In this paper, we try to establish a linear relationship between the samples using image-processing-based data augmentation techniques and improve model safety.
This paper is organized as follows: Section 2 describes the structure of the model proposed in this study; Section 3 describes the configuration of the whole system to be studied; Section 4 describes the experimental results; and finally, Section 5 discusses the conclusion of this paper.

2. Research Model

The artificial intelligence models applied in this study are the YOLOv5s (You Only Look Once v5s) model [13], the Faster R-CNN (Faster Region-Based Convolutional Neuron Networks) model [14], the Cascade R-CNN (Cascade Region-Based Convolutional Neural Network) model [15], and the Swin Transformer model [16], all of which were analyzed.

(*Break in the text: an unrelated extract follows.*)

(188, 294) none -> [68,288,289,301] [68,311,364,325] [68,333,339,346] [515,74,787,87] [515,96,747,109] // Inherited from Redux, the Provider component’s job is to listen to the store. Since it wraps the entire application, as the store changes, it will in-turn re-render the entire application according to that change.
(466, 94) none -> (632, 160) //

2.1. YOLOv5s (You Only Look Once v5s) Model

The YOLO (You Only Look Once) model is a deep learning model created to perform real-time object detection. The YOLO model is divided into one-stage detectors and two-stage detectors, and the reason for the appearance of the one-stage model is that the two-stage models have a disadvantage in that their learning speed is slow. In the field of object detection, it is not only necessary to accurately detect an object, but it is also important to detect it quickly.
As shown in Figure 1, the one-stage detector has a YOLO model and a Single-Shot Multi-Box Detector (SSD) model. Herein, the SSD model maintains the speed while increasing the detection performance, which is a problem with the existing YOLO model. The two-stage detector is a model developed by separating the region proposal and object detection stages, and it showed a better detection performance than Faster R-CNN. Two-stage model types include the R-CNN model, Fast R-CNN model, Faster R-CNN model, RFCN model, Mask R-CNN model, etc.
YOLOv5 is divided into five versions according to the size of the model: YOLOv5n (nano), YOLOv5s (small), YOLOv5m (medium), YOLOv5l (large), and YOLOv5x (xlarge). A variety of models can be selected from the YOLOv5n (nano) to YOLOv5x (xlarge) models. The higher the YOLO version, the better the performance, but the model becomes heavier, and the detectable frame per second (FPS) decreases. As this is not advantageous for real-time object detection, it is necessary to find a good model by comparing each model.
This YOLOv5 model also has no major difference from the general object detection configuration, and the configuration is divided into backbone and head. You can check this configuration in more detail in the YOLOv5s.yaml file in the path ~/yolov5/models/. In this study, we apply the YOLOv5 model to perform real-time object detection.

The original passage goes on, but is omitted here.